First of all, Jimmy, it's Self Help Radio. There's no dash between the Self & the Help. Please don't make that mistake again.

Second of all, I totally feel your pain. I understand that many folks, in desperate need for a stranger to tell them simple ways to solve their difficult life problems, often wander over to my website or my radio show expecting me to be waxing prosaic like Dr. Laura Phil. I cannot believe I have been hurting so many people by simply being ironic.

So in the near future, I will announce the Self Help Minute on Self Help Radio. It will be sixty jam-packed seconds of condensed self help which, when added to your wet brain, will be like four or five hours of those other guys, without the commercials. I will scour the self help sections of used bookstores & the self help sections of used websites to find the information that is most appropriate to your life.

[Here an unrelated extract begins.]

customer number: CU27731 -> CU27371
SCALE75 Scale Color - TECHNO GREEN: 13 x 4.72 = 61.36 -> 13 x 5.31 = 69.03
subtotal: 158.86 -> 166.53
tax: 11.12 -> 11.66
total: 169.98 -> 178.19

Problems will be solved. Answers will be discovered. Souls will be scrubbed clean. Teeth will return to their pearly whiteness. Hair will be made firm & bouncy. Women will be loved. Men will be loved. Not necessarily in this order.

Thanks for the letter, Jimmy. My eyes are open to my listeners' needs. Watch for the Self Help Minute. It'll revolutionize the time you spend listening to the radio for an entire minute.

Then, you know, back to the music & the inane chatter.

Tomorrow: Halloween show 2006! Whoo-hoo!

Wednesday, October 25, 2006

Whither Monsters?

Halloween shows can be a bitch. First off, I don't like playing the same song more than once. I can't say there's a philosophy behind it, but I think I can make up one which may well be the truth, & it would sound like this:

I'm on the radio ninety minutes a week. I have a few thousand records in my collection. Most of the time, people who listen to the radio hear the same thing over & over. Why not dedicate my show to playing as much different music as possible?

In general, though, most radio - even the wonderful programs on KOOP - is generally the same thing over & over. So, on Halloween, you can usually expect the same thing over & over. Most people like this, of course. I'm just trying to be difficult.

Second off, I do a show that's themed. I pick goofy themes to challenge myself to find stuff I haven't played before, & to give myself a context so I don't repeat myself all the time. But there are limited themes to Halloween: candy, trick or treating, vampires, wolfmen & wolfwomen, Frankenstein, zombies, outer space aliens, haunted houses, being scared. I've probably just listed my themes for the next few years on Halloween (except vampires - I did those last year). Besides, even when I do regular themes (like I talked about yesterday) I don't repeat myself. So why not do the same with Halloween?

Third off, there is no third off. I think I've conveniently answered my own question to my complete satisfaction. (Now I know what Donald Rumsfeld feels like.) I picked monsters because it seemed like a viable theme. What else is there to say?

Trouble is, there are a lot of monsters, Frankenstein notwithstanding. I have songs prepared for Friday about ol' Frankie, abominable snowmen, the blob, Bigfoot & others. It's a broad, cowardly topic. I hate myself for it. But what's done is done.

On Friday, four days before Halloween, you'll get to hear lots of songs about monsters, some of them imaginary & supernatural, others more down to earth. There'll also be some treats I'll give away on the show - no tricks! - but you'll got to listen to find out what.

Tuesday, October 24, 2006

Preface to Halloween 2006: There's A Monster In My Radio!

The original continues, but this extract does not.